Por mais que não seja possível controlar as ações da bolsa, subidas e descidas do dólar, dá para fazer planos que envolvam dinheiro – com bastante organização. Se há um objetivo, seja ele uma viagem, uma festa ou a chegada de um filho, Julia Abi-Sâmara diz que é preciso separar as informações básicas: a quantia necessária para alcançar aquele objetivo, quanto vai ser investido por mês e o prazo para realizá-lo. “Se for um plano mais a longo prazo, podemos investir em renda variável ou outras opções mais arriscadas, e ao se aproximar do prazo, transferir o dinheiro para um investimento mais conservador, com menos risco de perda.” Já em planos a curto prazo, é melhor manter-se em opções mais seguras, diz ela. Em qualquer situação, entretanto, a organização financeira é o caminho mais recomendado: “Nada de ruim pode acontecer se você estiver preparado”.

Filhos: controlar o incontrolável

A educadora parental Lua Barros diz que a parentalidade vai além de planilhas ou qualquer coisa que possamos tocar. “O planejamento da chegada de um filho precisa ter como premissa a flexibilidade.” Porém, quando há recomendação médica para adiar os planos de gravidez por uma questão macro do momento, é preciso esperar. “É bom observar esses movimentos do mundo, para pensar o quanto damos conta ou não de uma criança.”

Quanto mais dialogamos com a falta de controle, mais fácil fica abraçar o caos que é a chegada do filho

No lugar do quarto ou do enxoval do bebê, Barros sugere planejar e pensar sobre as relações que rodeiam o filho prestes a chegar. “Com quem posso contar? Tenho ou não tenho rede de apoio? São coisas muito mais relacionadas ao entorno do que ao bebê em si, porque ele só precisa de cuidadores disponíveis emocionalmente, e nós adultos nos disponibilizamos quando sentimos que estamos sendo cuidados também.” A verdade é que a parentalidade é quase toda incontrolável e inconstante. “E quanto mais dialogamos com essa falta de controle, mais fácil fica abraçar o caos que é a chegada do filho.”
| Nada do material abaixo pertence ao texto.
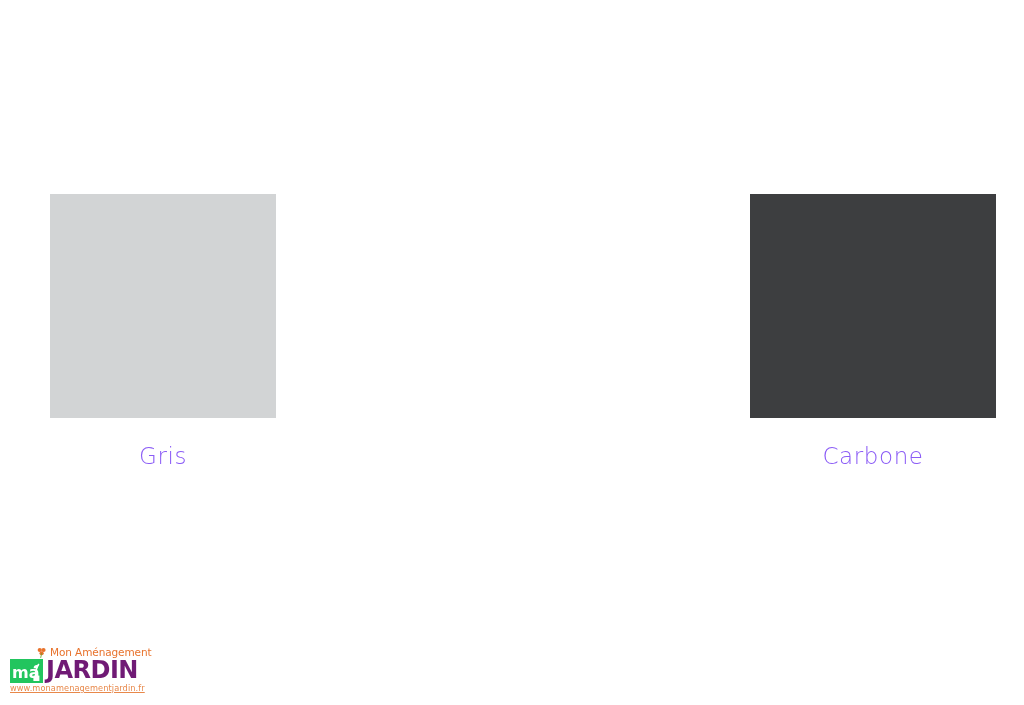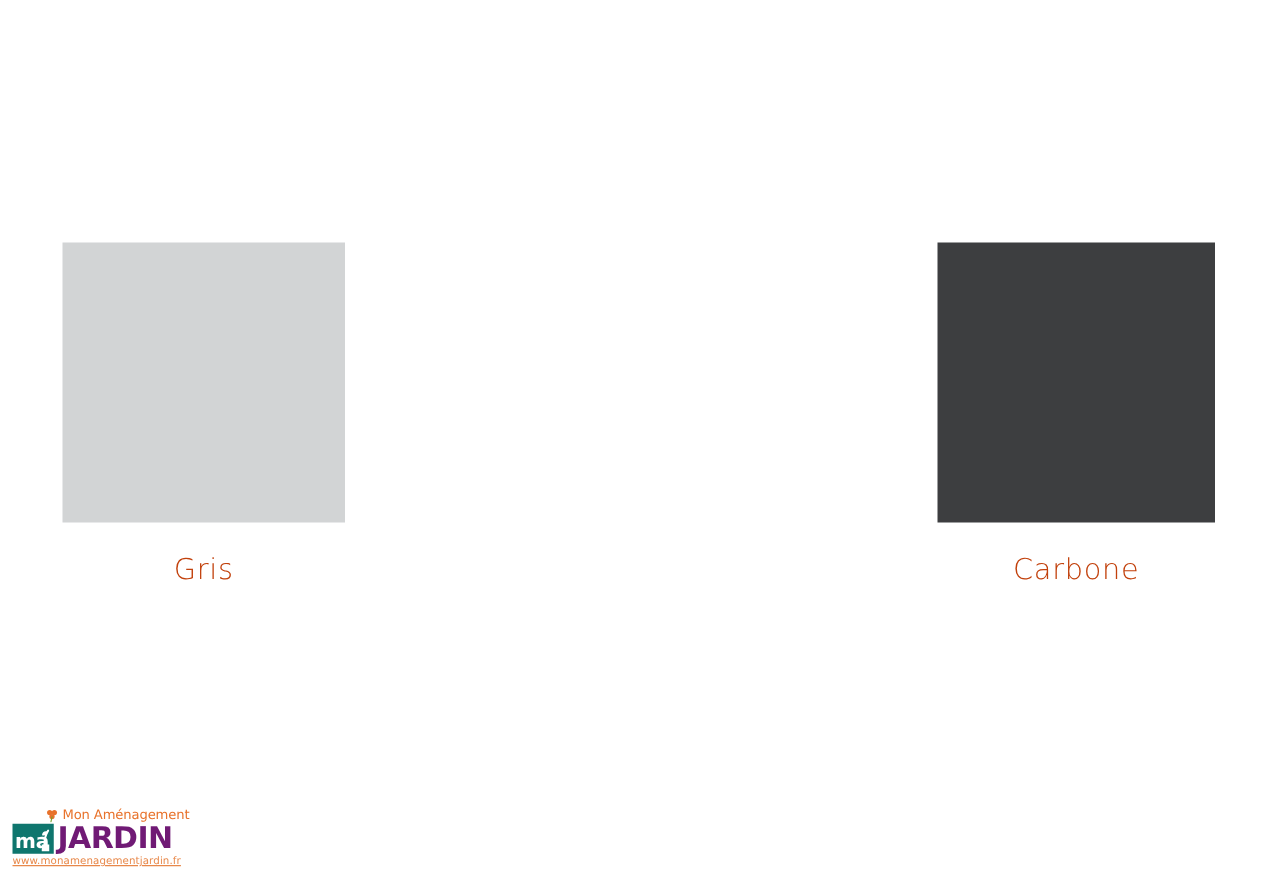--- a/index.html
+++ b/index.html
@@ -47,7 +47,7 @@
     font-size: 23px;
     font-weight: 300;
     letter-spacing: 0.6px;
-    color: #c2410c;
+    color: #8b5cf6;
     line-height: 1.1;
     white-space: nowrap;
   }

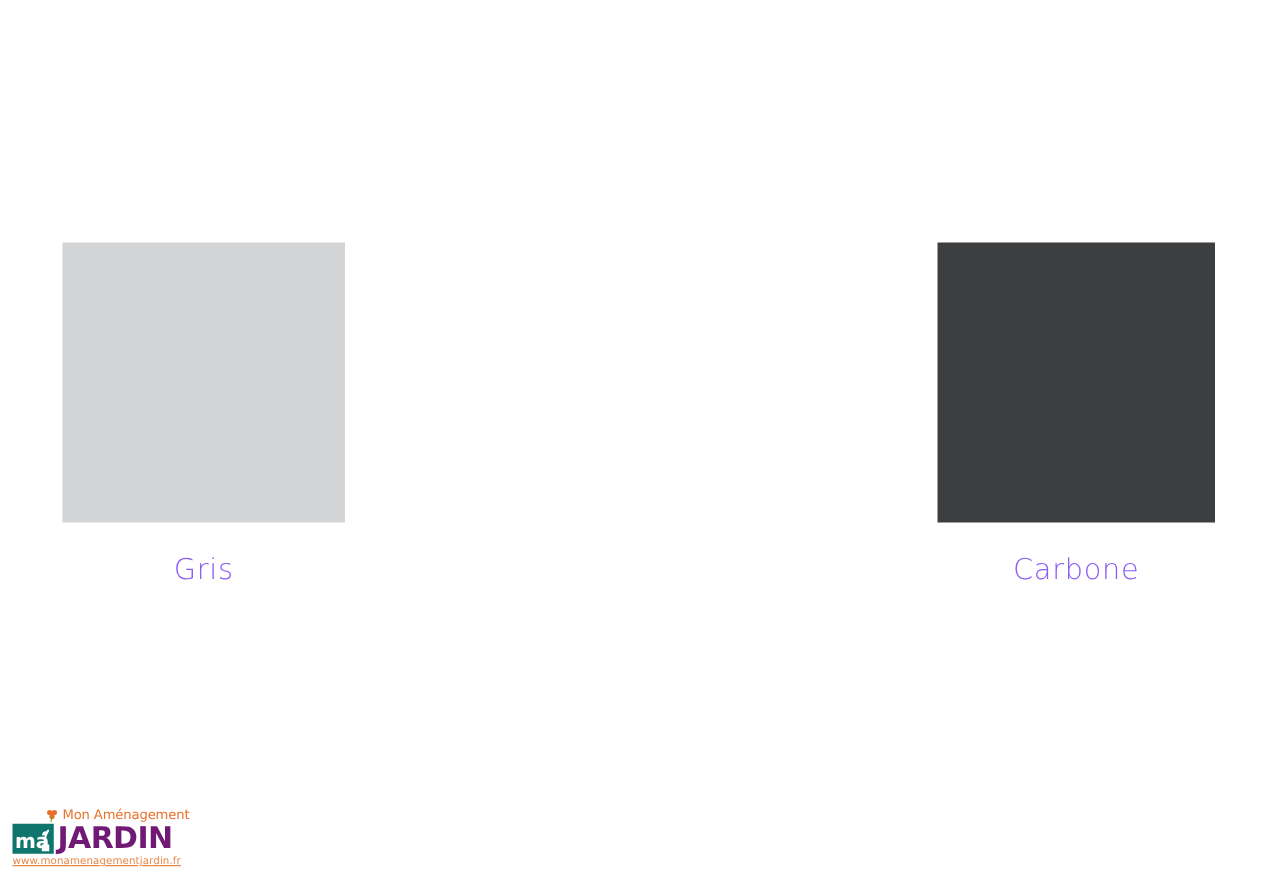--- a/index.html
+++ b/index.html
@@ -31,7 +31,7 @@
   }
   .swatch-group.g0 { left: 50px;  width: 226px; }
   .swatch-group.g1 { left: 400px; width: 227px; }
-  .swatch-group.g2 { left: 750px; width: 222px; }
+  .swatch-group.g2 { left: 750px; width: 246px; }
 
   .swatch-chip {
     width: 100%;

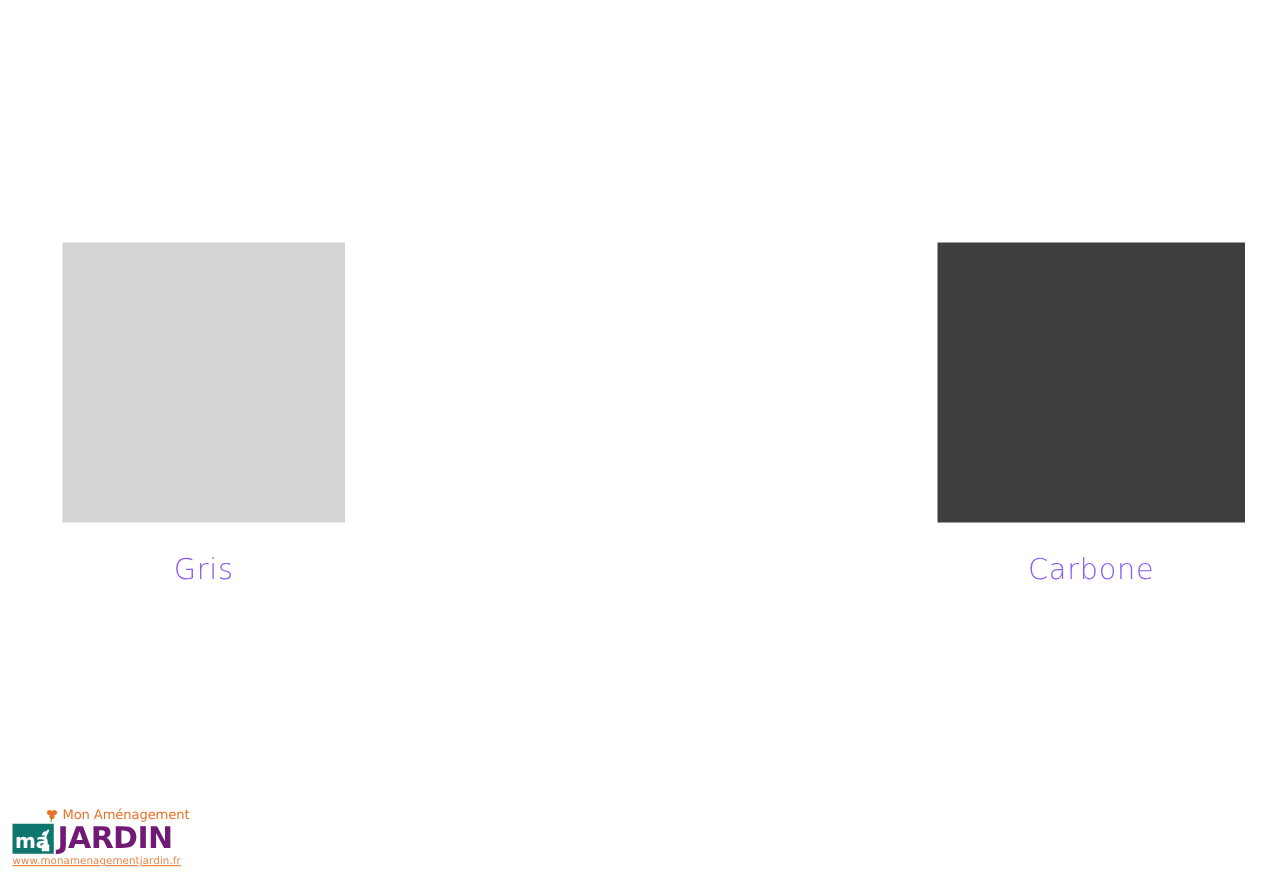--- a/index.html
+++ b/index.html
@@ -150,7 +150,7 @@
       <span class="logo-tagline" style="color: rgb(232, 114, 43);">Mon Aménagement</span>
     </div>
 
-    <div class="logo-mark" style="background-color: #0f766e;">
+    <div class="logo-mark" style="background-color: #22c55e;">
       <svg width="33" height="24" viewBox="0 0 33 24">
         <text x="2" y="19" font-family="DejaVu Sans, sans-serif" font-size="16" font-weight="700" fill="#ffffff">ma</text>
         <path d="M25.5 17.5 C25.5 12 26.5 8.5 28.5 5.5" stroke="#ffffff" stroke-width="1.6" fill="none" stroke-linecap="round"></path>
O planejamento, nesse caso, é bem diferente das finanças, que tem um caráter mais obrigatório: deve ser feito quando vai prover segurança e tranquilidade para os cuidadores, mas não pode prender a família em uma rotina que, por exemplo, não faça sentido. “Nos três primeiros meses, o que rege essa dança é o rock n’ roll, não tem horário, não tem dia nem noite. O bebê está chegando ao mundo, e você precisa conhecê-lo para entender o que serve para você e para ele”, explica a educadora. “A palavra planejamento talvez tenha que ficar num segundo plano. É tranquilizador e importante, mas não é estruturante.”